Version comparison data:
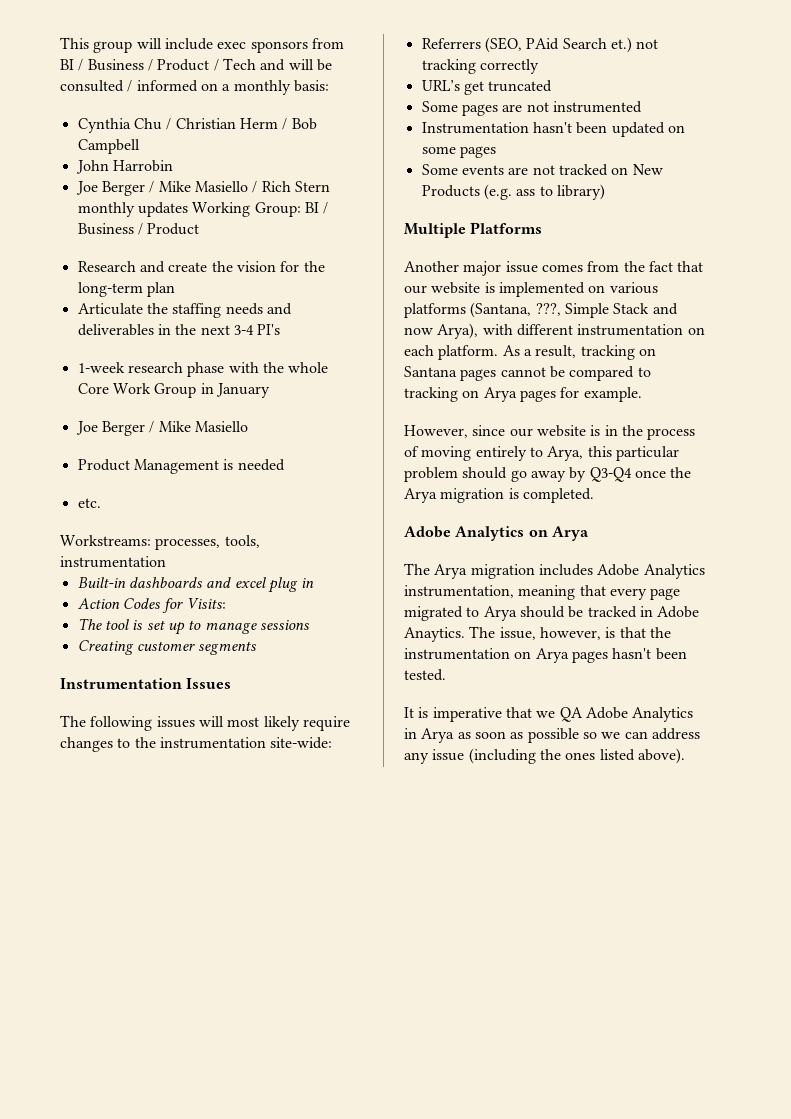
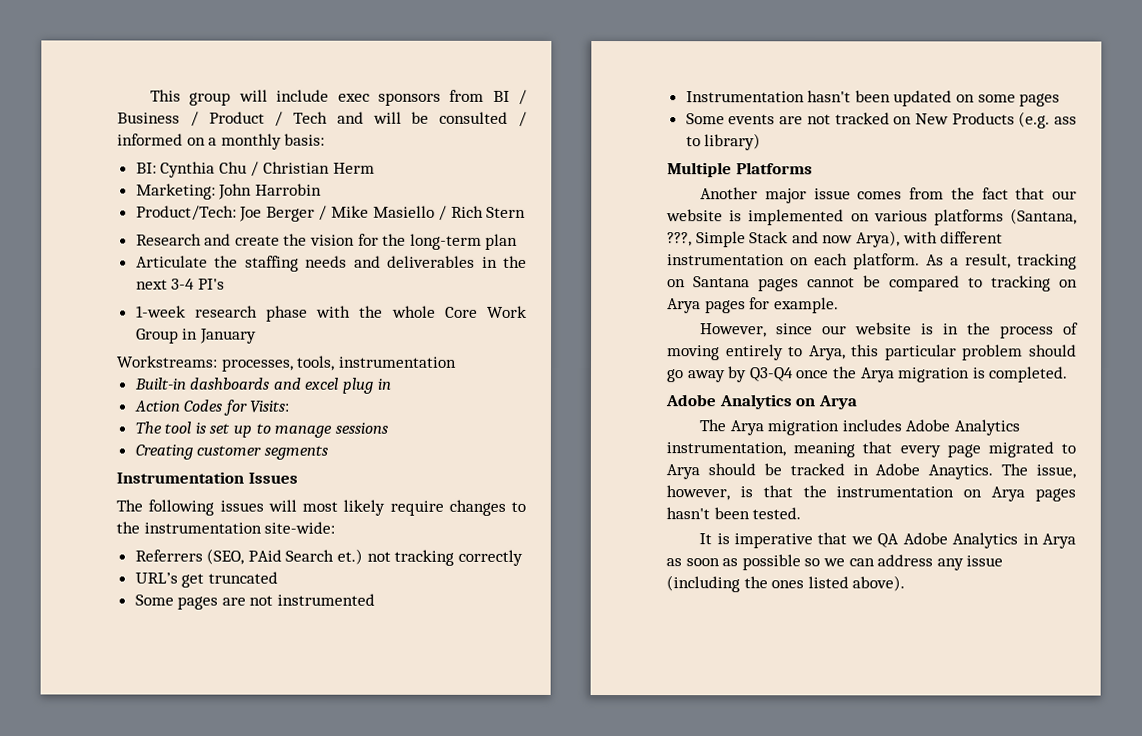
- Cynthia Chu / Christian Herm / Bob Campbell
- John Harrobin
+ BI: Cynthia Chu / Christian Herm
+ Marketing: John Harrobin
- Joe Berger / Mike Masiello / Rich Stern monthly updates Working Group: BI / Business / Product
+ Product/Tech: Joe Berger / Mike Masiello / Rich Stern
  1-week research phase with the whole Core Work Group in January
- Joe Berger / Mike Masiello
- Product Management is needed
- etc.

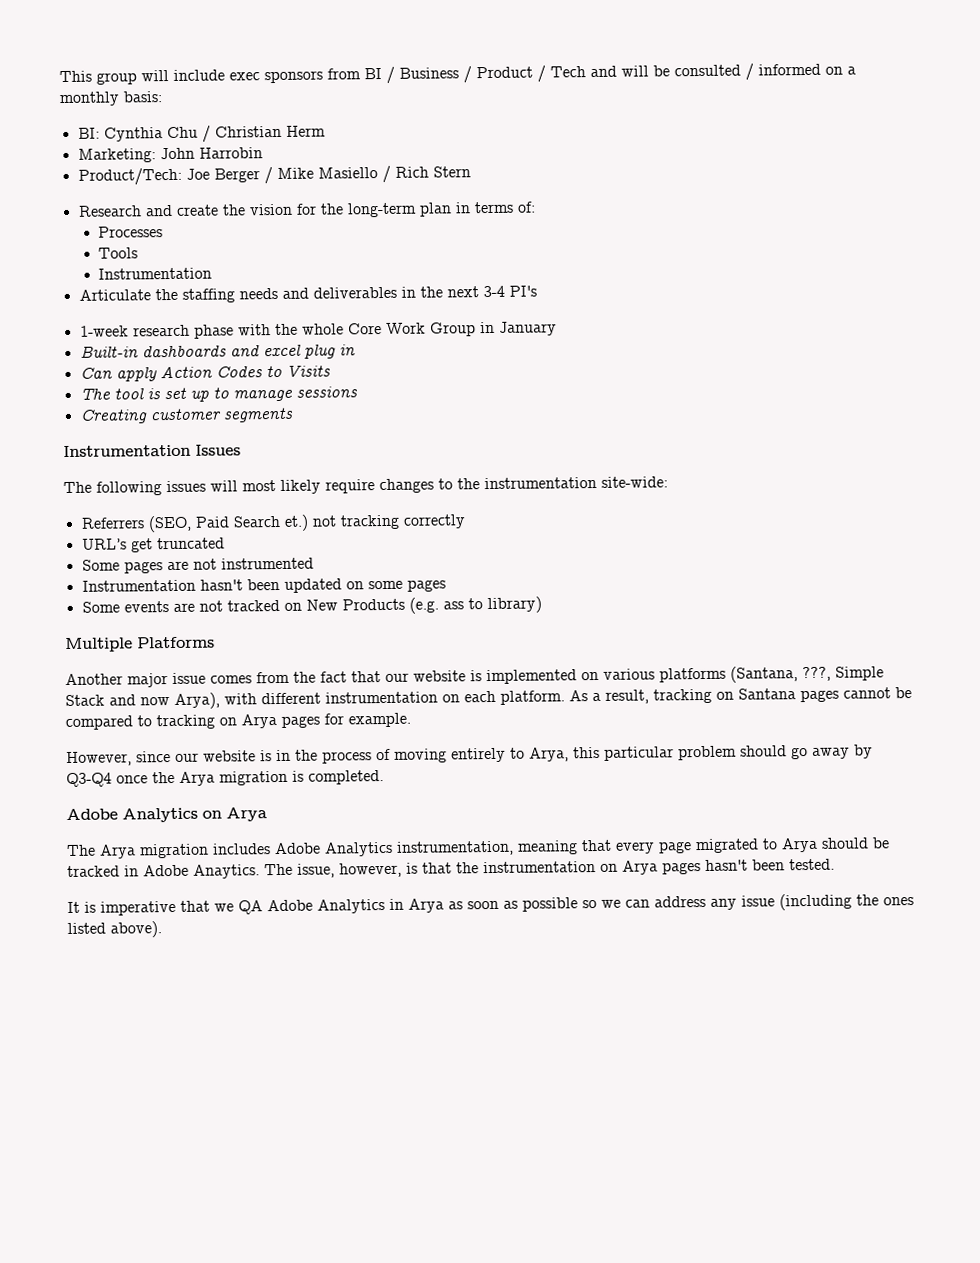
- Research and create the vision for the long-term plan
+ Research and create the vision for the long-term plan in terms of:
+ Processes
+ Tools
+ Instrumentation
- Workstreams: processes, tools, instrumentation
- Action Codes for Visits:
+ Can apply Action Codes to Visits
- Referrers (SEO, PAid Search et.) not tracking correctly
+ Referrers (SEO, Paid Search et.) not tracking correctly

▶ [Assignment]:
Any pictures above are to be left out. Retype the rest of the records exactly.

▶ [Expected answer]:
- Cynthia Chu / Christian Herm / Bob Campbell
- John Harrobin
+ BI: Cynthia Chu / Christian Herm
+ Marketing: John Harrobin
- Joe Berger / Mike Masiello / Rich Stern monthly updates Working Group: BI / Business / Product
+ Product/Tech: Joe Berger / Mike Masiello / Rich Stern
  1-week research phase with the whole Core Work Group in January
- Joe Berger / Mike Masiello
- Product Management is needed
- etc.

- Research and create the vision for the long-term plan
+ Research and create the vision for the long-term plan in terms of:
+ Processes
+ Tools
+ Instrumentation
- Workstreams: processes, tools, instrumentation
- Action Codes for Visits:
+ Can apply Action Codes to Visits
- Referrers (SEO, PAid Search et.) not tracking correctly
+ Referrers (SEO, Paid Search et.) not tracking correctly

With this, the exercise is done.